▸ Dataset entries:
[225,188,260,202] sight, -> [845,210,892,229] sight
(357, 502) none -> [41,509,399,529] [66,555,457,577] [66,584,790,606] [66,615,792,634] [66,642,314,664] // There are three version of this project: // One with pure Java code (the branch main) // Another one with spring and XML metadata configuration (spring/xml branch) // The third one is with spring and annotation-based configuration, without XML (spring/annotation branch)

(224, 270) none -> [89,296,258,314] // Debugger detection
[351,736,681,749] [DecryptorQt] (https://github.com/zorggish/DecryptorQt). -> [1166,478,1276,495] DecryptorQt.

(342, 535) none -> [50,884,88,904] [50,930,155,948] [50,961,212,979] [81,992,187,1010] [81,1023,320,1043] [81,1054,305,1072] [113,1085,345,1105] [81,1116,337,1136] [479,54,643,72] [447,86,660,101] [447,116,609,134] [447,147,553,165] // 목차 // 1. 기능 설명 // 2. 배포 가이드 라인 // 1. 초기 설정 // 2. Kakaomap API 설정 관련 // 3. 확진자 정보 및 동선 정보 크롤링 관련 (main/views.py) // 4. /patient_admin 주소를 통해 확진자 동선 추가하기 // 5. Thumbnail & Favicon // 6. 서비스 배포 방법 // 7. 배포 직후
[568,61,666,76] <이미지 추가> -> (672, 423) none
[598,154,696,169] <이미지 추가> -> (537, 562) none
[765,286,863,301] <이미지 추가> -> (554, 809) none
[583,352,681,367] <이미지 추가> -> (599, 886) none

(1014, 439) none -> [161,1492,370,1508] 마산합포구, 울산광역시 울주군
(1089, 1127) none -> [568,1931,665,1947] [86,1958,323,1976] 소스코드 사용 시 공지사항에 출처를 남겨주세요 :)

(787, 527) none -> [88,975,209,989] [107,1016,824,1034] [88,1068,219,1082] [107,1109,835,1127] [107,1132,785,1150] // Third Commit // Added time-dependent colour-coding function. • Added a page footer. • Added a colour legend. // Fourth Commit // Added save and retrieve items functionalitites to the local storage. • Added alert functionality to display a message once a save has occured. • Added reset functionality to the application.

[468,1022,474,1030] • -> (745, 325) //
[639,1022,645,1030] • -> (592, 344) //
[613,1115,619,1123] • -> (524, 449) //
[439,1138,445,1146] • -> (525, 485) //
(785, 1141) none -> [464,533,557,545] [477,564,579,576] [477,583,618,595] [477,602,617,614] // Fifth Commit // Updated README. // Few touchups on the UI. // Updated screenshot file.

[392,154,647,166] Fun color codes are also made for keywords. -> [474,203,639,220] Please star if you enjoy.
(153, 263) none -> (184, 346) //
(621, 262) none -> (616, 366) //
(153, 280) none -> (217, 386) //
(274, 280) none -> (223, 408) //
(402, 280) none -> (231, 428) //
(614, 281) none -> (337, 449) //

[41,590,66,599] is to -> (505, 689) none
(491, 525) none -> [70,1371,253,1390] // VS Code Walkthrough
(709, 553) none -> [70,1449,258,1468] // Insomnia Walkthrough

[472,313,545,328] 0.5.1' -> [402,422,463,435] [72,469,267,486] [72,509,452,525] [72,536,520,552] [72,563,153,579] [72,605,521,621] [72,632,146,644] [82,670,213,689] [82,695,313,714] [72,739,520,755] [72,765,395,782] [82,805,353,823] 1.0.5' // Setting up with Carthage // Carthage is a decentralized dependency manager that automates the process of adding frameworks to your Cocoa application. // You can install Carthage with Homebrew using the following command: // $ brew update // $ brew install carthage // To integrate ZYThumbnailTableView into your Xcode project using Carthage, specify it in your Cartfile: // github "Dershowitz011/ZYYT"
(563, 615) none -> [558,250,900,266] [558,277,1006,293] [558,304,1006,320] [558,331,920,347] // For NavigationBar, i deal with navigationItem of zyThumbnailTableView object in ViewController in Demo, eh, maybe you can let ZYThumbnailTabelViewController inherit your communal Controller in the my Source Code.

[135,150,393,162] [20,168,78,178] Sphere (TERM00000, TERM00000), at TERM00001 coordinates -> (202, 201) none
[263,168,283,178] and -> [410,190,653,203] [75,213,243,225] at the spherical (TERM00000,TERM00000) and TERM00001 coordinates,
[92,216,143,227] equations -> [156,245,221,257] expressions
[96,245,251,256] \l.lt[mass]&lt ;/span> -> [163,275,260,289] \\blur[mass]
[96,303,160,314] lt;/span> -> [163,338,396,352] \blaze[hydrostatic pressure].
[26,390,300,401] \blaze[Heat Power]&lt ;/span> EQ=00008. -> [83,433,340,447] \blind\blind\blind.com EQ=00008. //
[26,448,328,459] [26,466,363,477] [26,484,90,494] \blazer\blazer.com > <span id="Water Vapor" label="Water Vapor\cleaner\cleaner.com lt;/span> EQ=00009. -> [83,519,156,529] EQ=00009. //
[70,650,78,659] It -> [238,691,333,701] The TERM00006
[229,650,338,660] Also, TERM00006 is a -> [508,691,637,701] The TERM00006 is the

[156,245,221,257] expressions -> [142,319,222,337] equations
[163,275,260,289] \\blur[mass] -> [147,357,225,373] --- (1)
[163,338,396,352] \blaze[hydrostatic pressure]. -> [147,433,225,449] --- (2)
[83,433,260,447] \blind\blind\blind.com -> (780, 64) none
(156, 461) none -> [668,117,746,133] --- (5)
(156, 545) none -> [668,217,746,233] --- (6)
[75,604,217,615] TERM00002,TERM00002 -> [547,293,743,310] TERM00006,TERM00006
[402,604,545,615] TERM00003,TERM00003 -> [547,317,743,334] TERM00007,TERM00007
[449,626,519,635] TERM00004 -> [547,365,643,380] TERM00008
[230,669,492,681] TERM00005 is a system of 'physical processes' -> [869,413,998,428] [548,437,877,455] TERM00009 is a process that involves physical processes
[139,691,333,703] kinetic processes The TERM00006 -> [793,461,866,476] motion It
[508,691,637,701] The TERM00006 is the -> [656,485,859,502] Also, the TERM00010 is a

▸ To do: Note every line of the records that holds the word "pressure", and copy it.

▸ The answer:
[96,303,160,314] lt;/span> -> [163,338,396,352] \blaze[hydrostatic pressure].
[163,338,396,352] \blaze[hydrostatic pressure]. -> [147,433,225,449] --- (2)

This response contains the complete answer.